We connected with the Ottawa resident to talk about her love of butter, bringing her education into the world of food and how the show might impact her future after graduation.

Aimee DeCruyenaere at the baking bench for the Great Canadian Baking Show

Photo courtesy of CBC

1. Tell me a bit about your baking journey and how that started. What do you love most about it?

Growing up, my mom was a baker so I grew up having dessert after every meal – lunch dessert, dinner dessert – she baked cookies and cinnamon buns and stuff like that. So when I was old enough to start helping out I was her little sous chef in the kitchen. And it just kind of grew from there.

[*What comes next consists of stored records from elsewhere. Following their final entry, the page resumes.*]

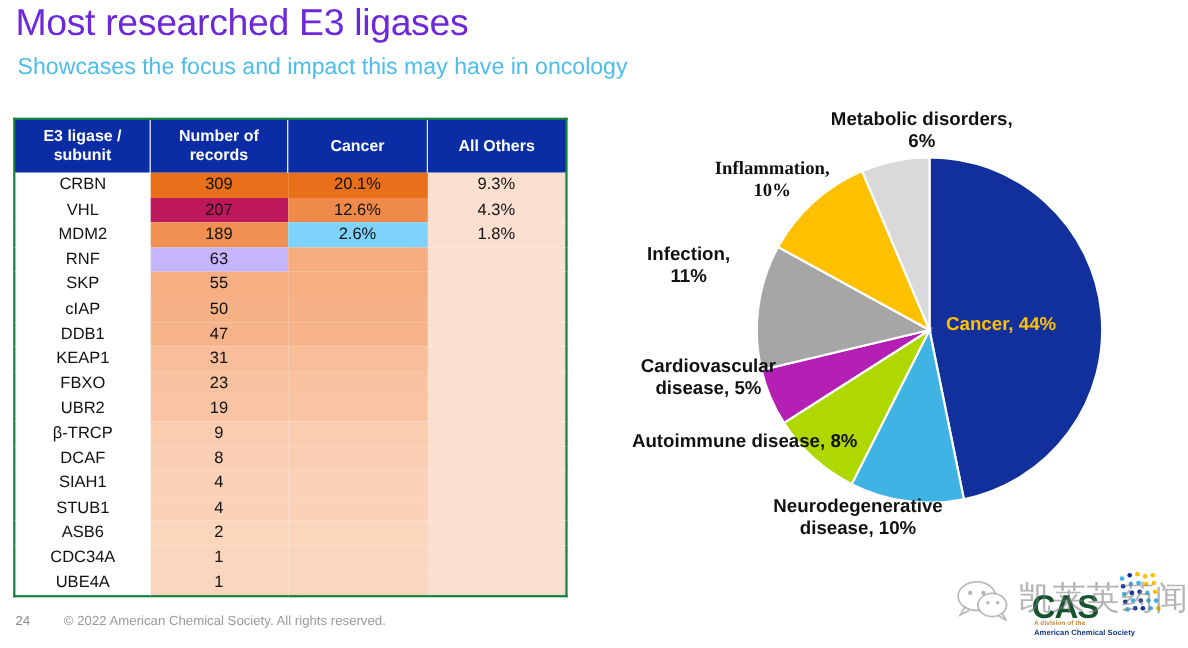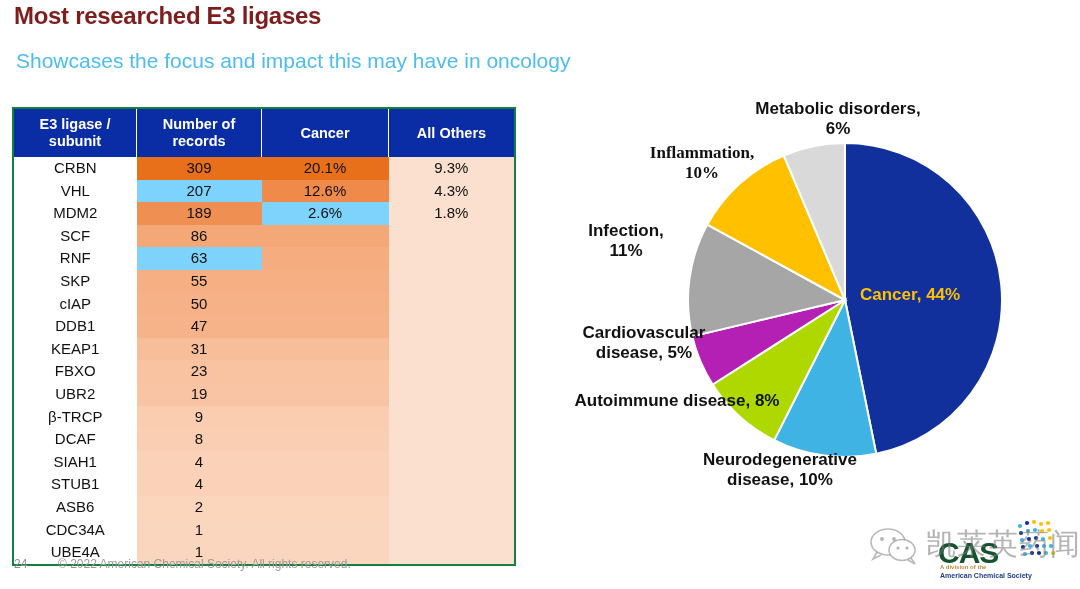"Most researched E3 ligases" #slide-title { color: #7f1d1d -> #6d28d9; font-size: 24px -> 34px; font-weight: bold -> normal }
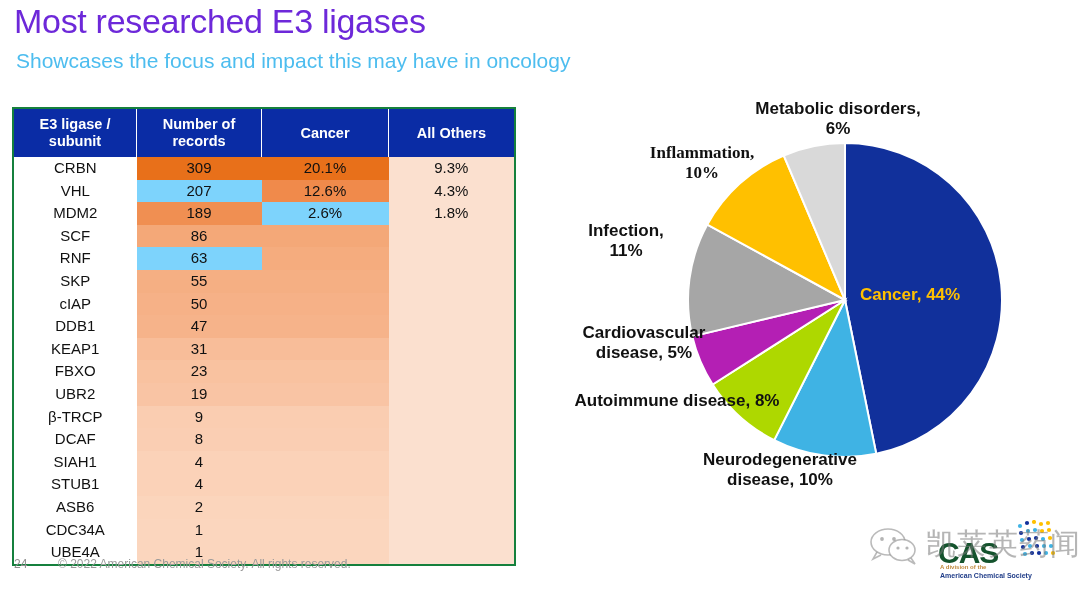"207" td { background: #7dd3fc -> #be185d }
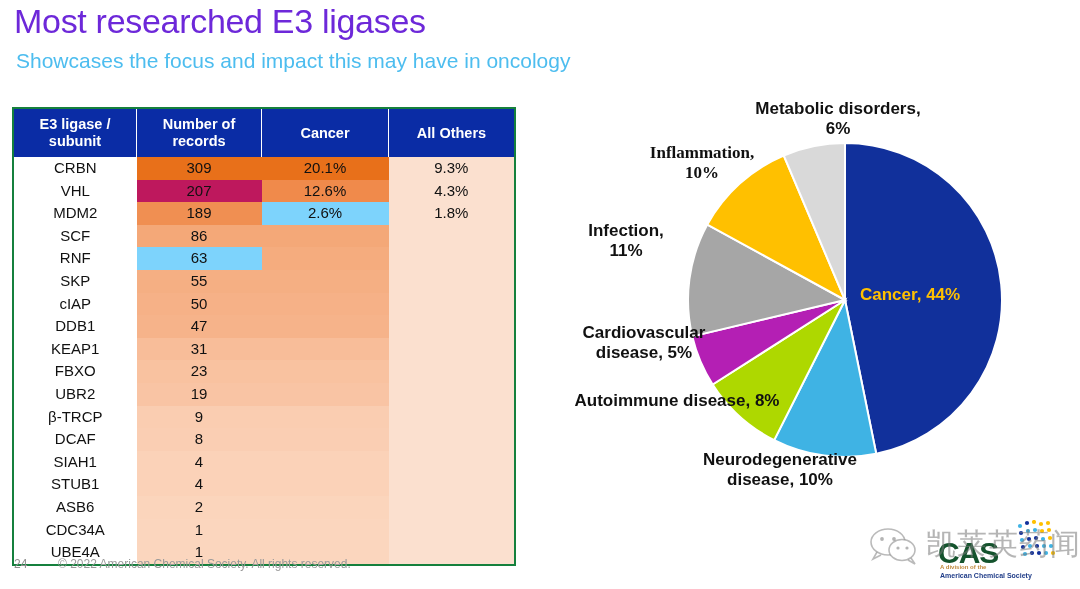"SCF" tr { html: <tr> <td>SCF</td> <td>86</td> <td></td> <td></td> </tr> -> none }
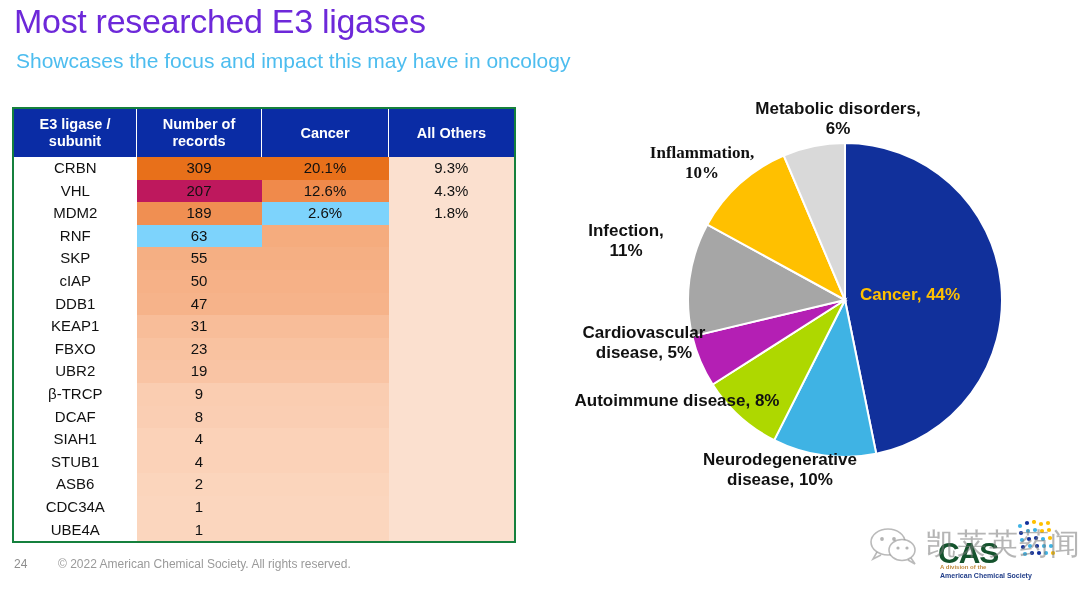"63" td { background: #7dd3fc -> #c4b5fd }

Definitely during the pandemic I became a lot more ambitious because I had a lot of spare time, I wasn’t commuting anymore and I wasn’t going out or anything, so that combined with my education – at that point I was three years in to design school – it was kind of the perfect storm just to be really creative and play with baking and treat it more like an art medium.

2. You’ve talked about your family background and how that influences some of your cooking and baking – your French-Canadian side and your Chinese side – how do you integrate that into your work?

Growing up I was introduced to a lot of Chinese pastries and Chinese flavours, because my grandparents actually immigrated here and started a Chinese restaurant, so their lives were always very food-centred. So, I think that gave me a broader outlook on what you can do with flavours, and what you can do with food and made me a lot more experimental. So, I like to play to both sides of my heritage if I can.

3. You’ve brought some of your industrial design skills and even some 3D printing into the tent. How do you see your design skills complimenting your baking?

It’s become equally as much a design endeavor as it has a baking endeavor. The baking is the medium – it’s similar to learning to paint or sculpt, once you know how the medium behaves you can then apply the creativity and your design skills and that imagination to it. I think I got to the point with baking where I know the fundamentals of how food behaves, and now it’s about design, and what I can imagine and bringing that to life. So that’s really exciting for me to play with food that way.

4. You have these specific designs skills through your education and these baking skills. What’s next for you? Do you have plans to bake professionally?

Even before I got on the show it was always my dream to work in the food and kitchen space, whether that be appliance design or kitchen wares such as mixers and utensils, I always thought that would be super fun. But I’m not sure, we’ll see where life takes me after I graduate.

5. Tell me about the show process itself.

They filmed an entire season during COVID before our season, so they knew the ropes and it was pretty ironed out by the time we got there. We always felt safe and we had our own little baker bubble so it was something good and unique to do during the pandemic. I’m amazed they were able to run this whole thing with all these hurdles in the way. I’m grateful they made it work with all this other stuff going on.

6. What was the most surprising thing about the filming, once you got to the tent and started doing your thing?

I was surprised it was a TV show! That probably sounds naïve, but I thought I would go and bake and that would be it. But there are so many people working on the set. You don’t realize how much the cameras and other stuff will be a distraction, so I got a big wakeup call the first day with so many people running around talking to you and talking about you – all these people are here and it’s just for us 10 to be on the screen.

Aimee DeCruyenaere with Great Canadian Baking Show host Ann and judges

Photo courtesy of CBC

7. Is there a lesson you want to share with your fellow students from this experience?

Don’t be afraid to take your education in an unorthodox direction. Sometimes it’s easy to be linear in your thinking about what you can do with what you learned in school. But it helped me to take all the things I learned at Carleton and apply it to a completely different field – I never would have expected it to benefit me so much.

Thank you Aimee – Carleton wishes our Raven all the best in your baking journey!

The Great Canadian Baking Show airs Sundays at 8 p.m. on CBC and CBC Gem.